N.D. Armor Maker Branches Out After Lawsuit

FORT TOTTEN, N.D. (AP) -- Eighteen months after settling a contentious legal battle that challenged the quality of its products, an American Indian-owned company that makes protective gear for soldiers says it's done playing defense.

Sioux Manufacturing Corp. says it has successfully completed an independent audit and bought $2 million worth of new equipment, steps aimed at repairing the damage to its image caused by the lawsuit and expanding its nonmilitary business.

"The sky is the limit now," said Jeff Cooper, Sioux Manufacturing's quality manager, "as long as we drum up some business."

The audit of the company's compliance with a set of international standards was a response to a lawsuit brought by a pair of former employees and whistleblowers who claimed the company failed to follow specifications in making Kevlar cloth, a protective synthetic fiber used in helmets and armor.

Sioux Manufacturing paid $1.9 million in December 2007 to settle the case, but admitted no wrongdoing. Federal prosecutors said the company's cloth underwent ballistics safety during their investigation tests and passed all of them.

Cooper said the company asked for the audit even though business remained steady during the investigation, which included a raid conducted by shotguns toting federal agents. The audit found no major issues, he said.

"I don't know if it's accurate to say we needed to be certified," Cooper said. "We thought it would help reinstate some of the confidence that people have in our company as a quality supplier."
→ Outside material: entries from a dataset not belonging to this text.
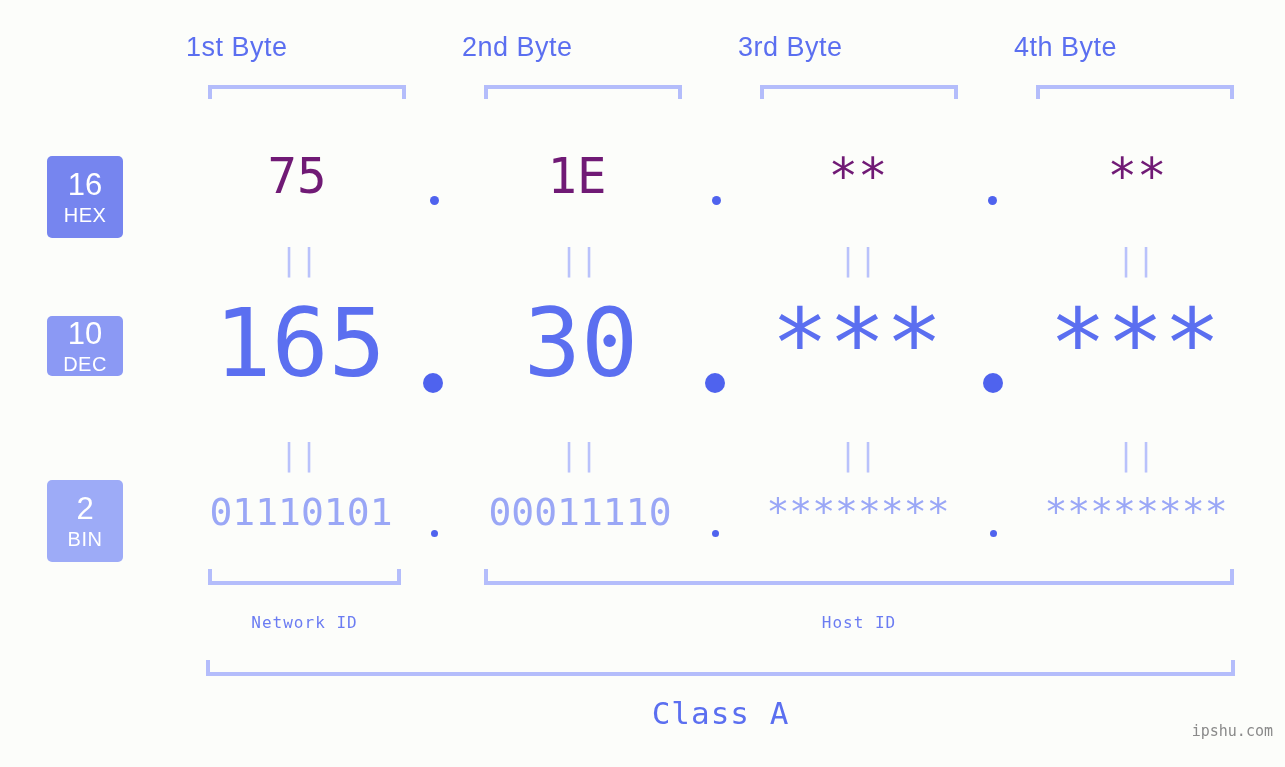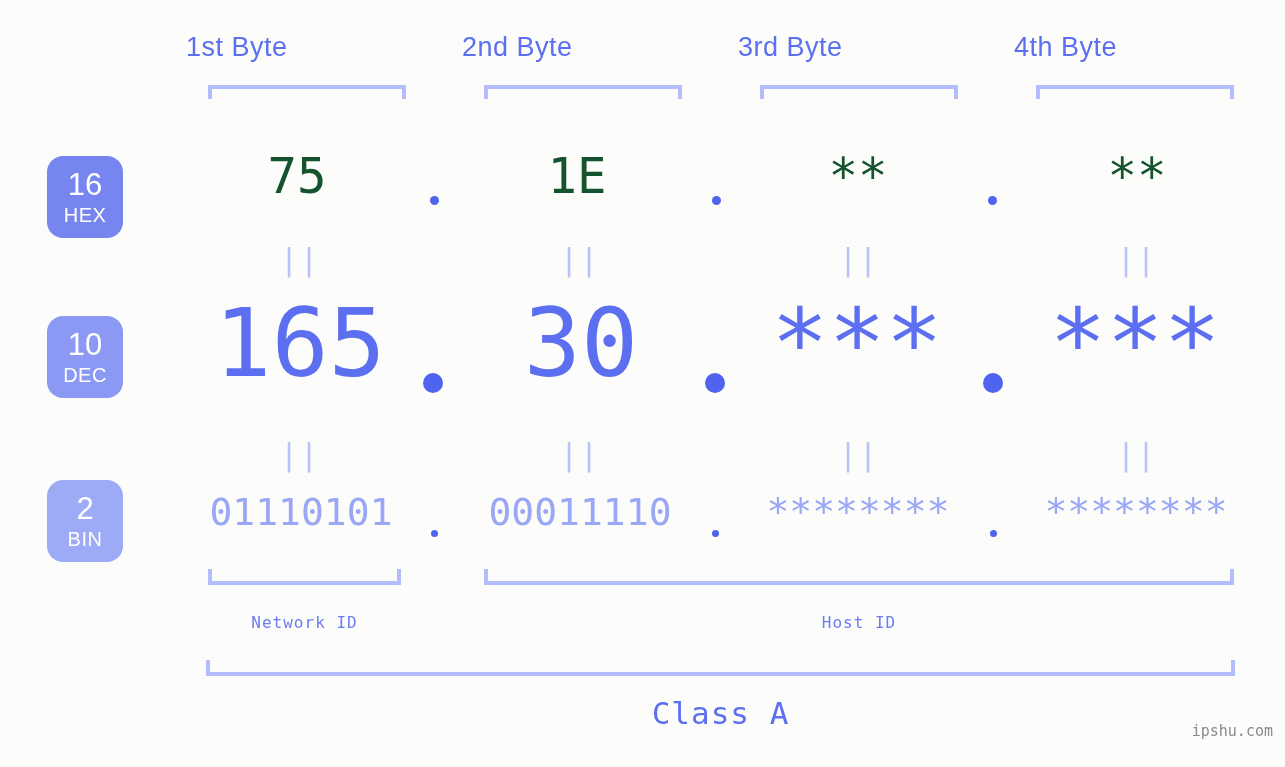"16" .badge { border-radius: 16px -> 5px }
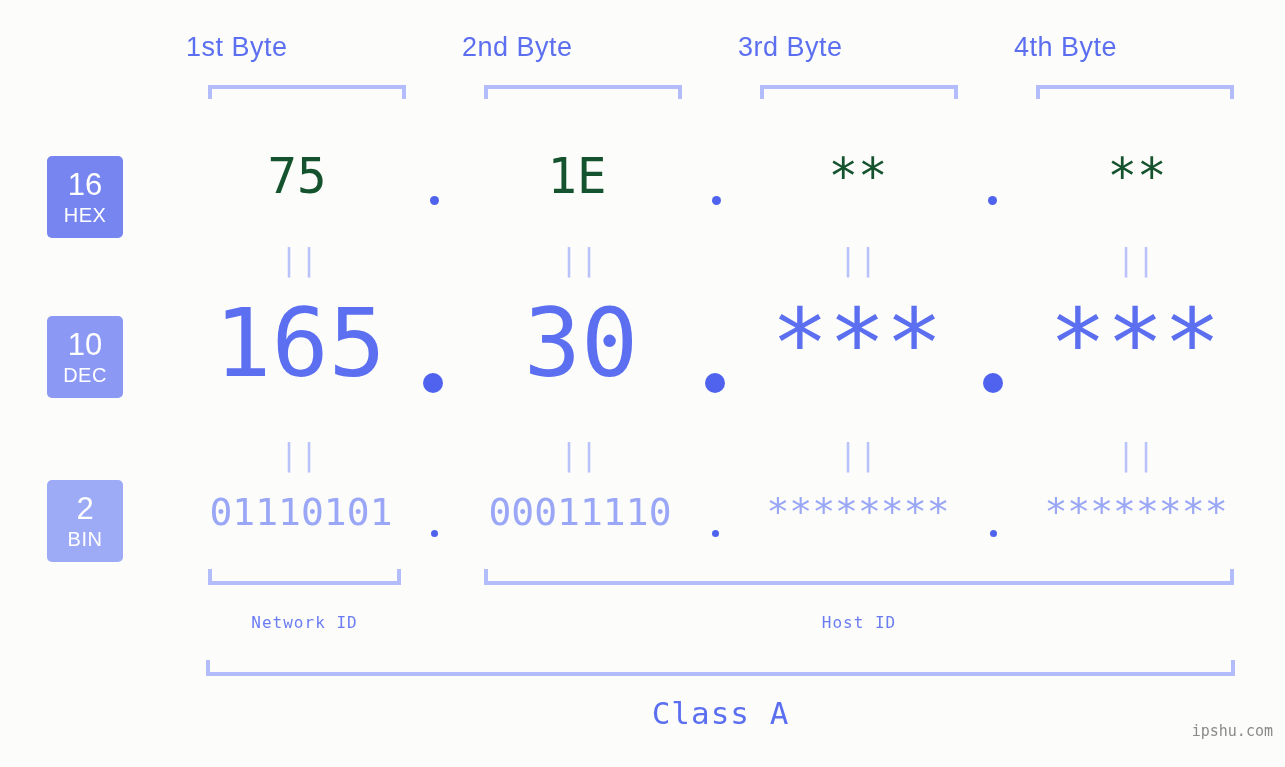"75" .row-hex .cell { color: #14532d -> #701a75 }
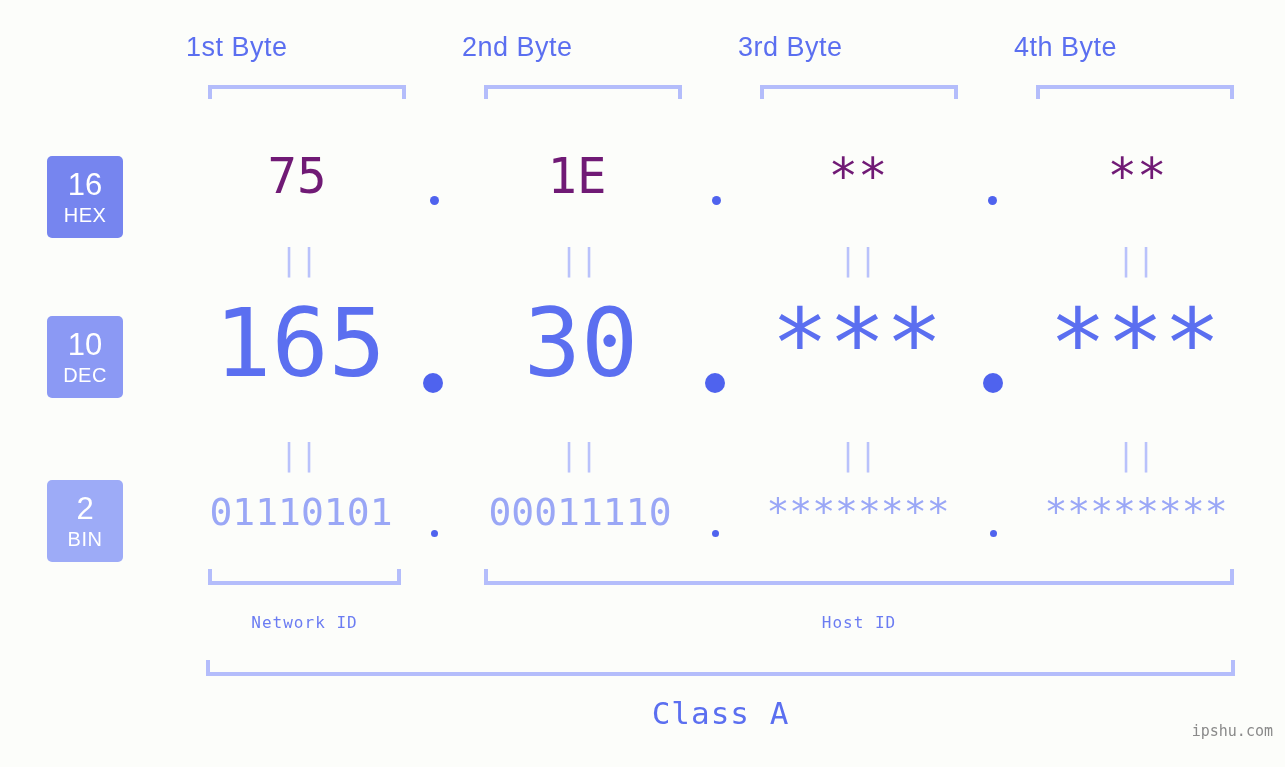"10" #badge-dec { height: 82px -> 60px }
Sioux Manufacturing President and Chief Executive Carl McKay, 60, a University of North Dakota Law School graduate and former Spirit Lake Tribal chairman, said he has tried to put the lawsuit behind him. But he said it still bothers others on the reservation, many of whom have relatives in the military.

"We have friends and relatives who need this stuff," he said. "It is really a slap in the face for the Department of Justice to do what they did. A lot of our people here just really resented it."

Sen. Byron Dorgan, D-N.D., has also questioned the legitimacy of the lawsuit's allegations. He asked the Pentagon in February 2008 to explain why the government investigated the company, but said he was told it was a Justice Department issue. Dorgan said he remains baffled by the case.

"There's something that seems out of kilter here," he said. "The government continued to do business with this company during that time because the Defense Department thought it was a good company making good products."

Drew Wrigley, the outgoing U.S. attorney in North Dakota, did not return a phone call seeking comment. In the past, he has said the lawsuit and federal investigation were based on witness statements and inspection reports, and that it wasn't debatable that the company was underweaving its Kevlar products.

The plant, covering 250,000 square feet, was founded in 1973 and run by Chicago-based Brunswick Corp. until 1989, when the Spirit Lake Tribe assumed full ownership. It has annual sales of between $25 to $40 million and employs between 190 to 210 people, 85 percent of whom are American Indian. The company has more than 200 job applications on file.

McKay said the company is well positioned for the future. Sioux Manufacturing hopes to use its expertise in composite materials to expand its reach into the private sector, where it might compete for business making frame parts for automobiles.